**What you are asked to do:** Exact reproduction of the data is required, with images excluded.

**Source material:**

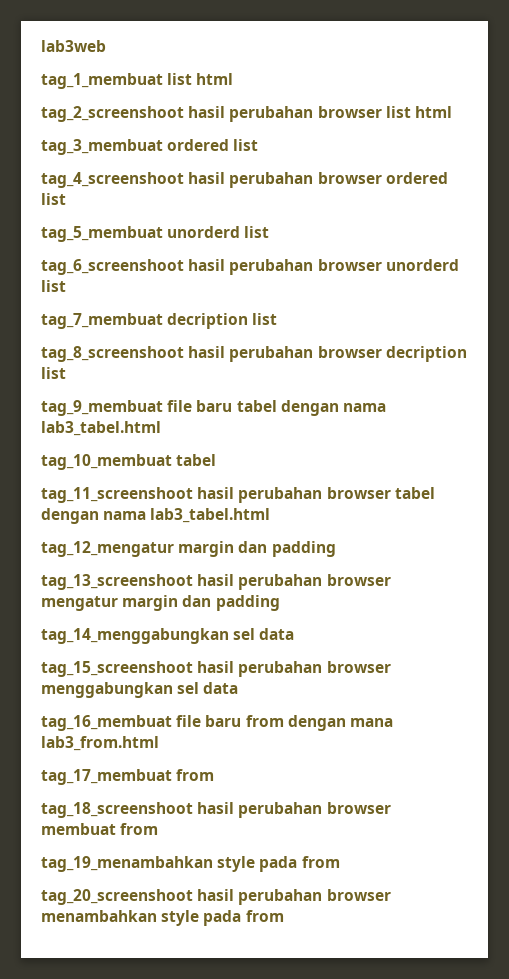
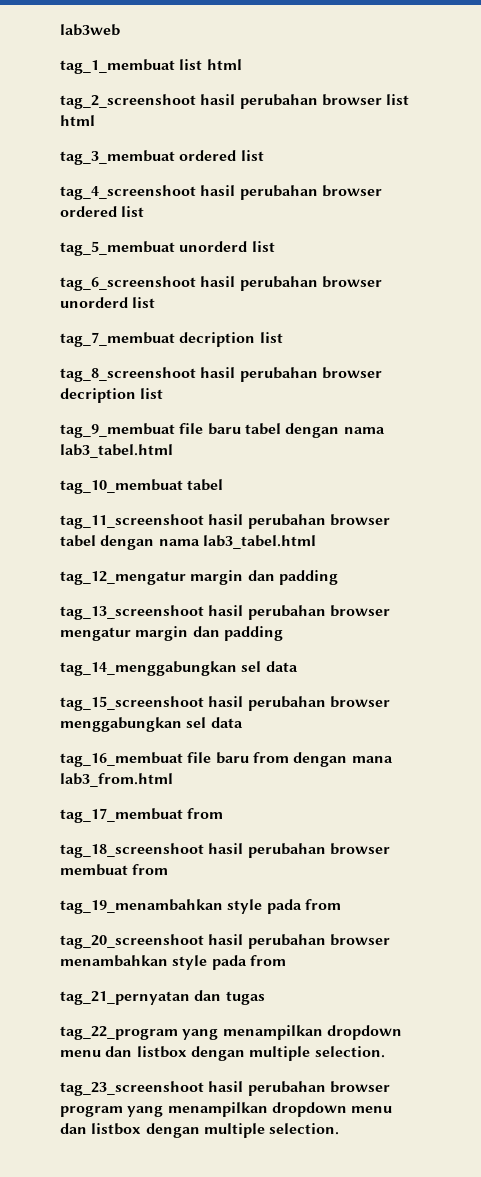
(284, 916) none -> [60,990,265,1005] [60,1025,402,1040] [60,1046,385,1061] [60,1081,390,1096] [60,1102,393,1117] [60,1123,340,1138] // tag_21_pernyatan dan tugas // tag_22_program yang menampilkan dropdown menu dan listbox dengan multiple selection. // tag_23_screenshoot hasil perubahan browser program yang menampilkan dropdown menu dan listbox dengan multiple selection.

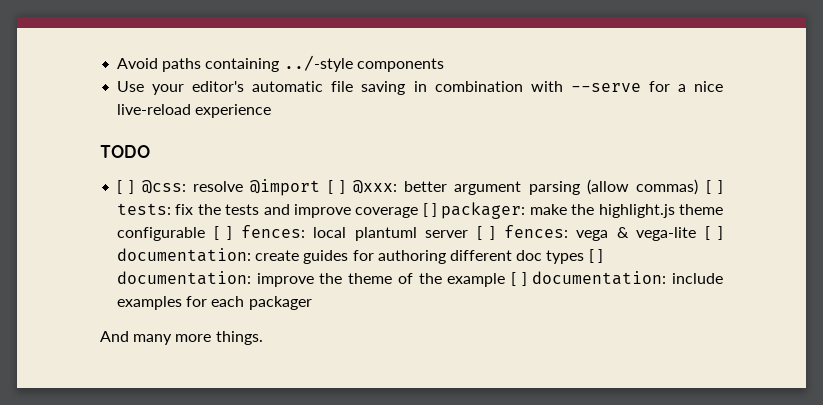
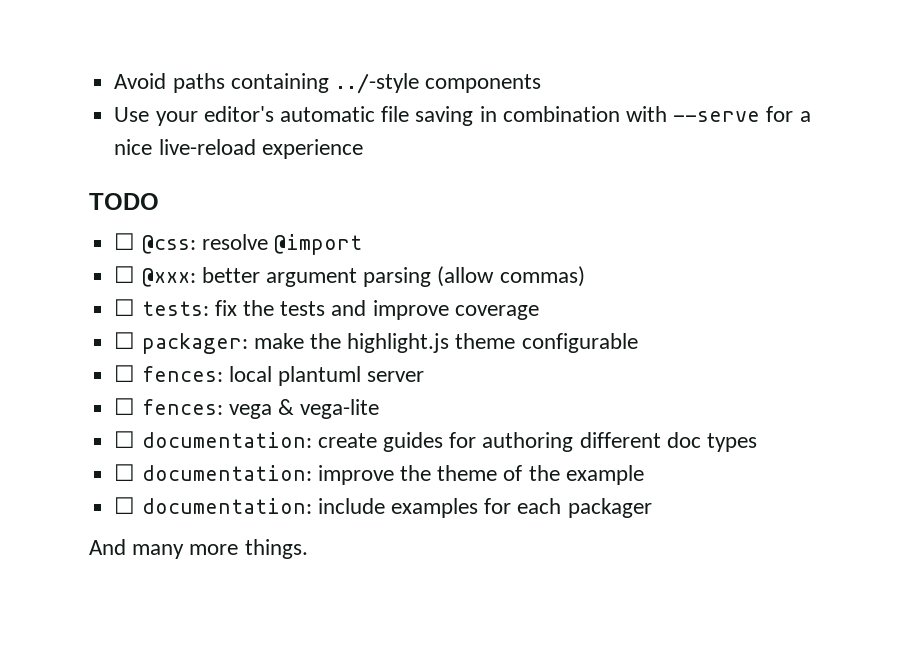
[117,180,135,194] [ ] -> [114,233,136,250] ☐
[327,180,346,194] [ ] -> [114,266,136,283] // ☐
[705,180,723,194] [ ] -> [114,299,136,316] // ☐
[422,203,438,217] [ ] -> [114,332,136,349] // ☐
[213,226,233,240] [ ] -> [114,365,136,382] // ☐
[476,226,496,240] [ ] -> [114,398,136,415] // ☐
[704,226,724,240] [ ] -> [114,431,136,448] // ☐
[588,249,603,263] [ ] -> [114,464,136,481] // ☐
[510,272,527,286] [ ] -> [114,497,136,514] // ☐

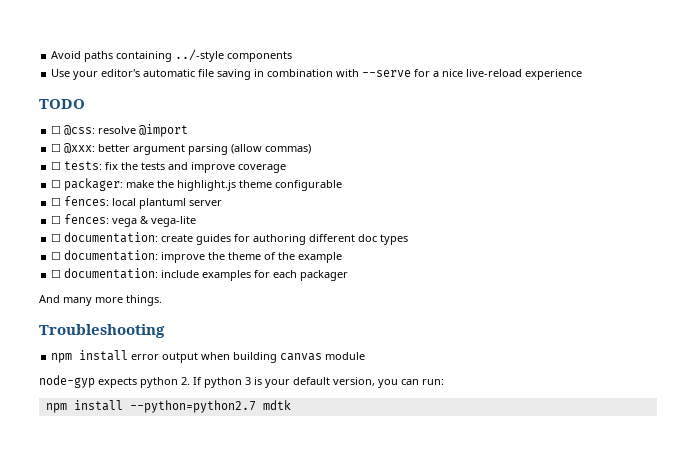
(308, 549) none -> [39,324,165,338] [51,350,366,363] [39,375,444,388] [45,400,291,413] // Troubleshooting // npm install error output when building canvas module // node-gyp expects python 2. If python 3 is your default version, you can run: // npm install --python=python2.7 mdtk

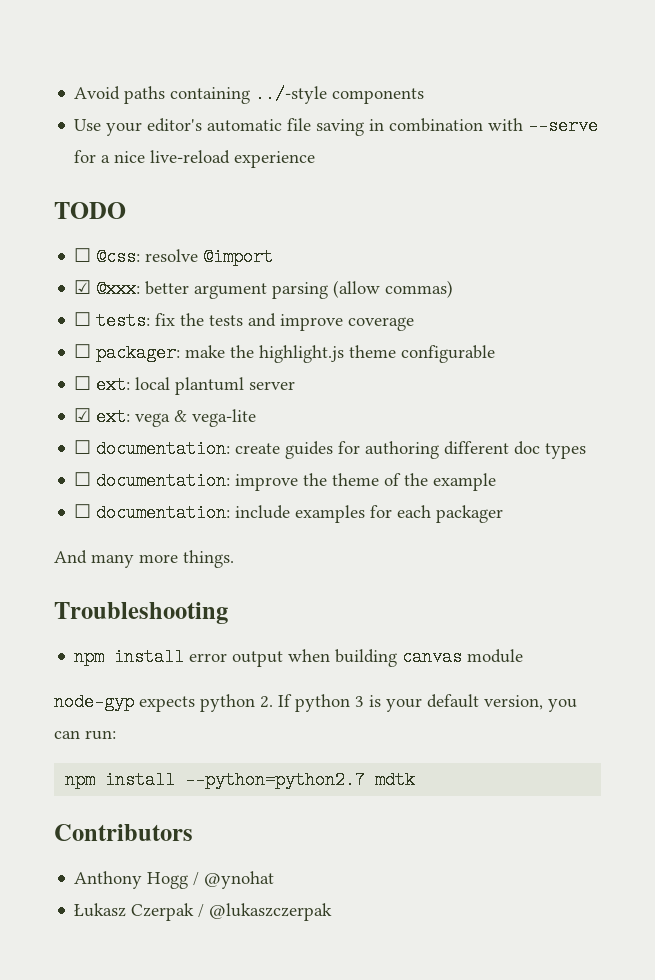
[51,143,62,152] ☐ -> [74,280,92,294] ☑
[64,196,110,206] fences: -> [96,376,131,394] ext:
[51,214,110,224] ☐ fences: -> [74,408,131,426] ☑ ext:
(291, 405) none -> [54,824,193,841] [74,871,275,889] [74,903,333,921] // Contributors // Anthony Hogg / @ynohat // Łukasz Czerpak / @lukaszczerpak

**Answer:**
(284, 916) none -> [60,990,265,1005] [60,1025,402,1040] [60,1046,385,1061] [60,1081,390,1096] [60,1102,393,1117] [60,1123,340,1138] // tag_21_pernyatan dan tugas // tag_22_program yang menampilkan dropdown menu dan listbox dengan multiple selection. // tag_23_screenshoot hasil perubahan browser program yang menampilkan dropdown menu dan listbox dengan multiple selection.

[117,180,135,194] [ ] -> [114,233,136,250] ☐
[327,180,346,194] [ ] -> [114,266,136,283] // ☐
[705,180,723,194] [ ] -> [114,299,136,316] // ☐
[422,203,438,217] [ ] -> [114,332,136,349] // ☐
[213,226,233,240] [ ] -> [114,365,136,382] // ☐
[476,226,496,240] [ ] -> [114,398,136,415] // ☐
[704,226,724,240] [ ] -> [114,431,136,448] // ☐
[588,249,603,263] [ ] -> [114,464,136,481] // ☐
[510,272,527,286] [ ] -> [114,497,136,514] // ☐

(308, 549) none -> [39,324,165,338] [51,350,366,363] [39,375,444,388] [45,400,291,413] // Troubleshooting // npm install error output when building canvas module // node-gyp expects python 2. If python 3 is your default version, you can run: // npm install --python=python2.7 mdtk

[51,143,62,152] ☐ -> [74,280,92,294] ☑
[64,196,110,206] fences: -> [96,376,131,394] ext:
[51,214,110,224] ☐ fences: -> [74,408,131,426] ☑ ext:
(291, 405) none -> [54,824,193,841] [74,871,275,889] [74,903,333,921] // Contributors // Anthony Hogg / @ynohat // Łukasz Czerpak / @lukaszczerpak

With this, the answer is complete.